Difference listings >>
______
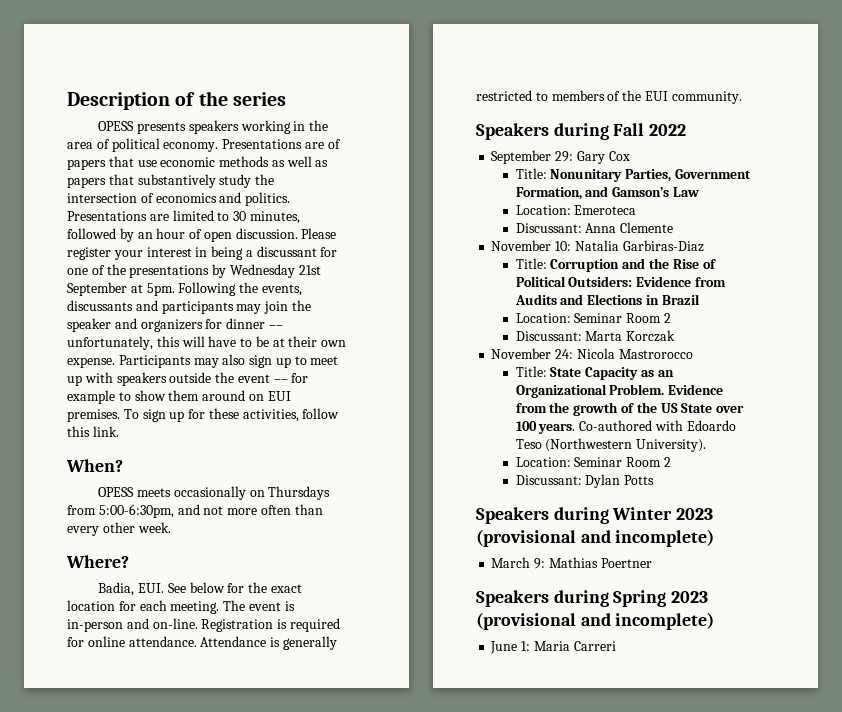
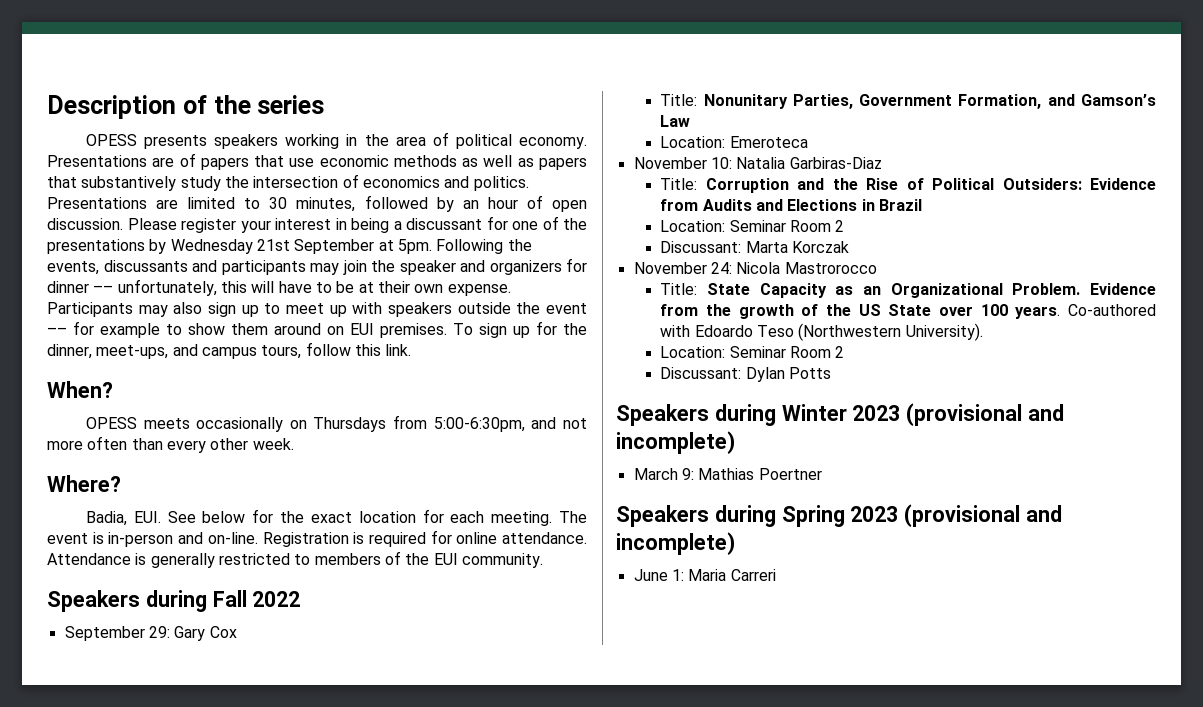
[208,408,299,422] these activities, -> [563,323,587,335] [47,344,302,359] the dinner, meet-ups, and campus tours,
[515,222,674,233] // Discussant: Anna Clemente -> (808, 142) none

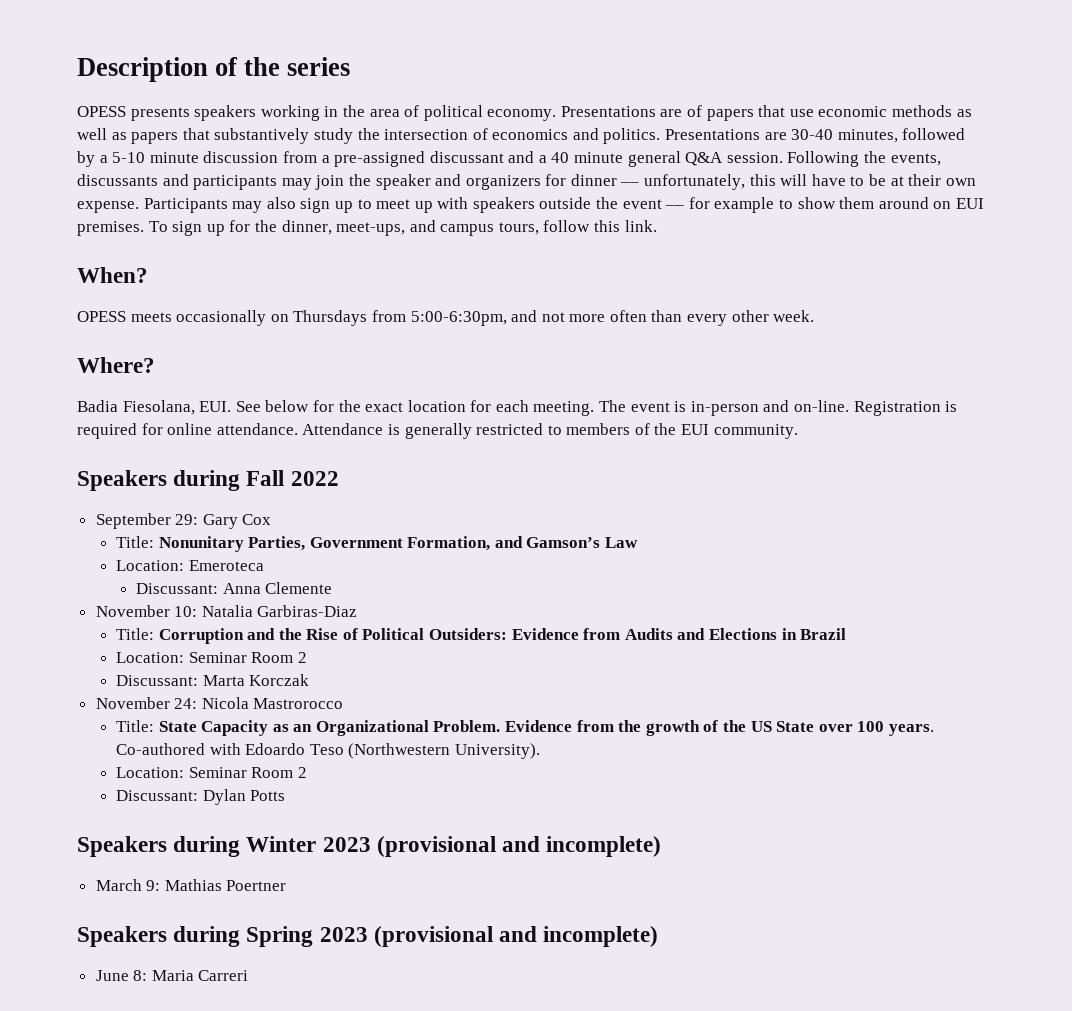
[187,195,588,212] [47,216,587,233] [47,239,432,254] limited to 30 minutes, followed by an hour of open discussion. Please register your interest in being a discussant for one of the presentations by Wednesday 21st September at 5pm. -> [791,128,966,143] [77,151,783,167] 30-40 minutes, followed by a 5-10 minute discussion from a pre-assigned discussant and a 40 minute general Q&A session.
[85,511,127,526] Badia, -> [77,400,195,415] Badia Fiesolana,
(808, 142) none -> [136,582,333,594] // Discussant: Anna Clemente
[671,569,684,581] 1: -> [133,970,148,981] 8:

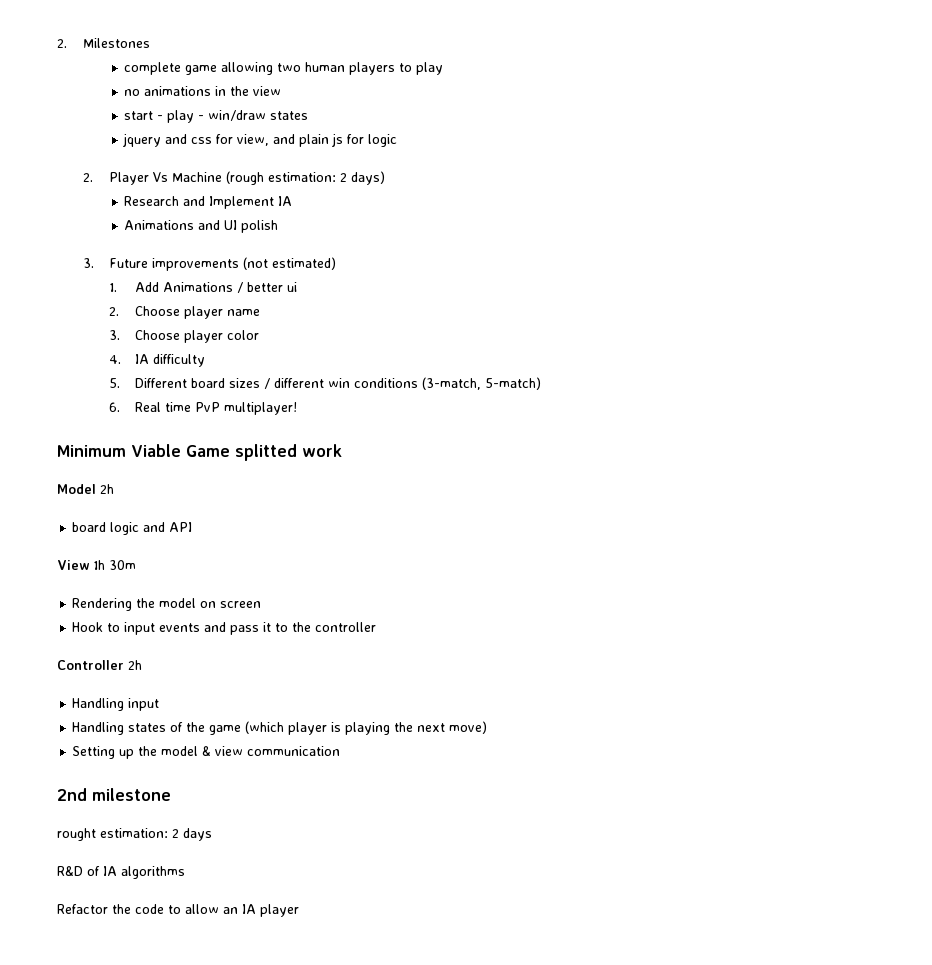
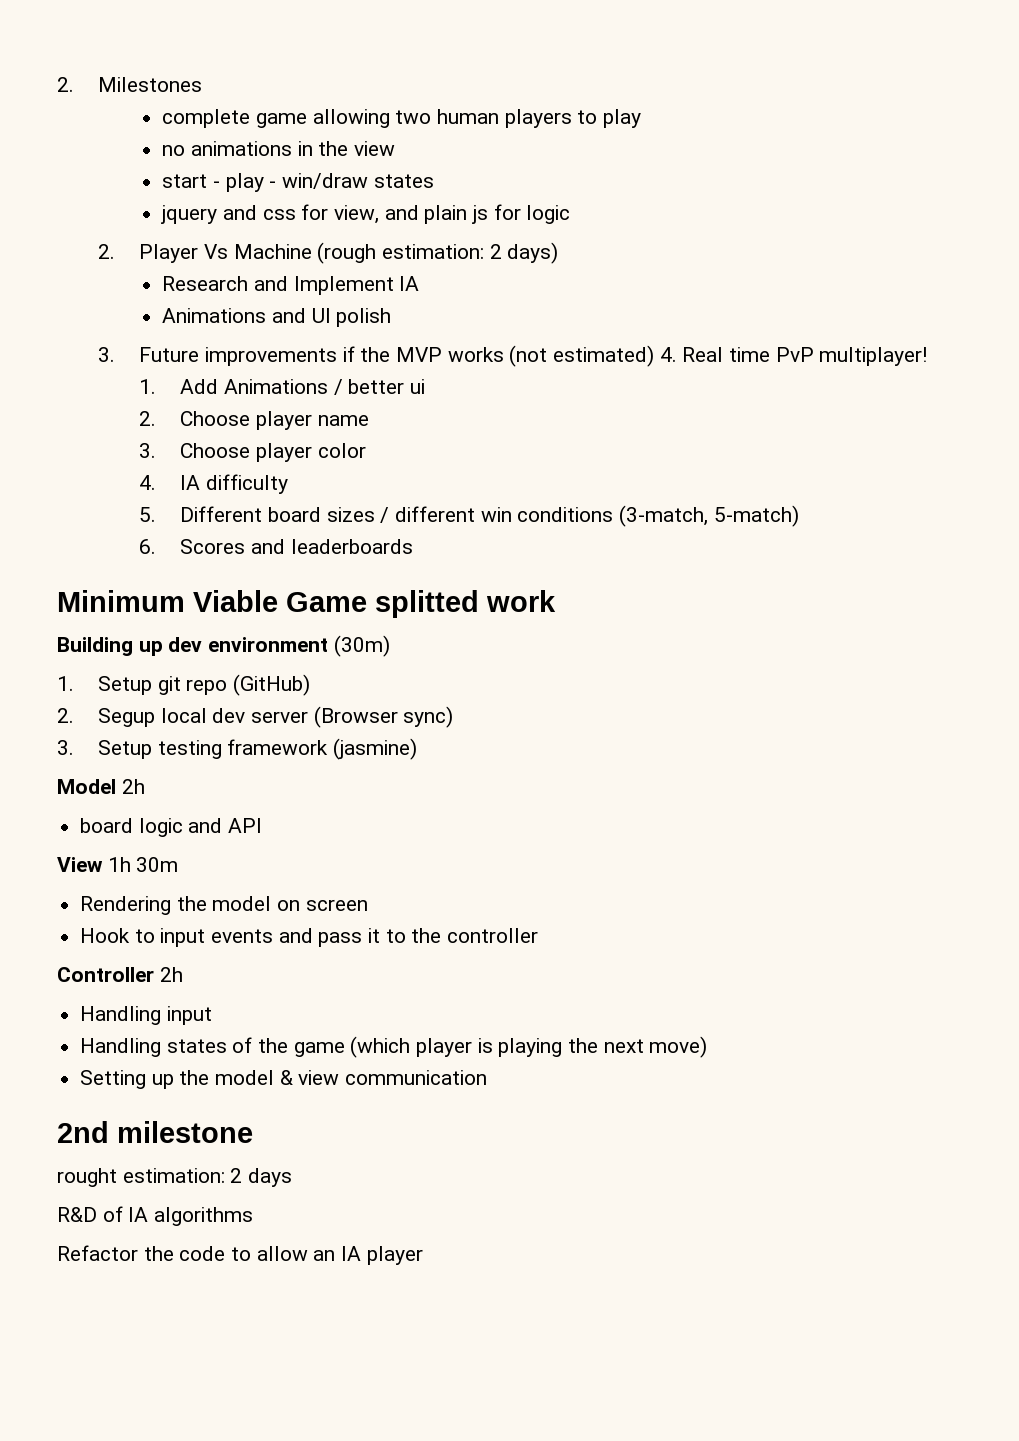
[242,257,336,270] (not estimated) -> [342,345,928,367] if the MVP works (not estimated) 4. Real time PvP multiplayer!
[134,402,297,415] Real time PvP multiplayer! -> [180,539,413,554] Scores and leaderboards
(342, 450) none -> [57,635,390,657] [57,674,311,696] [57,706,454,728] [57,738,418,760] // Building up dev environment (30m) // 1. Setup git repo (GitHub) // 2. Segup local dev server (Browser sync) // 3. Setup testing framework (jasmine)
______
Would you retype every record above exactly, leaving out the pictures?

[208,408,299,422] these activities, -> [563,323,587,335] [47,344,302,359] the dinner, meet-ups, and campus tours,
[515,222,674,233] // Discussant: Anna Clemente -> (808, 142) none

[187,195,588,212] [47,216,587,233] [47,239,432,254] limited to 30 minutes, followed by an hour of open discussion. Please register your interest in being a discussant for one of the presentations by Wednesday 21st September at 5pm. -> [791,128,966,143] [77,151,783,167] 30-40 minutes, followed by a 5-10 minute discussion from a pre-assigned discussant and a 40 minute general Q&A session.
[85,511,127,526] Badia, -> [77,400,195,415] Badia Fiesolana,
(808, 142) none -> [136,582,333,594] // Discussant: Anna Clemente
[671,569,684,581] 1: -> [133,970,148,981] 8:

[242,257,336,270] (not estimated) -> [342,345,928,367] if the MVP works (not estimated) 4. Real time PvP multiplayer!
[134,402,297,415] Real time PvP multiplayer! -> [180,539,413,554] Scores and leaderboards
(342, 450) none -> [57,635,390,657] [57,674,311,696] [57,706,454,728] [57,738,418,760] // Building up dev environment (30m) // 1. Setup git repo (GitHub) // 2. Segup local dev server (Browser sync) // 3. Setup testing framework (jasmine)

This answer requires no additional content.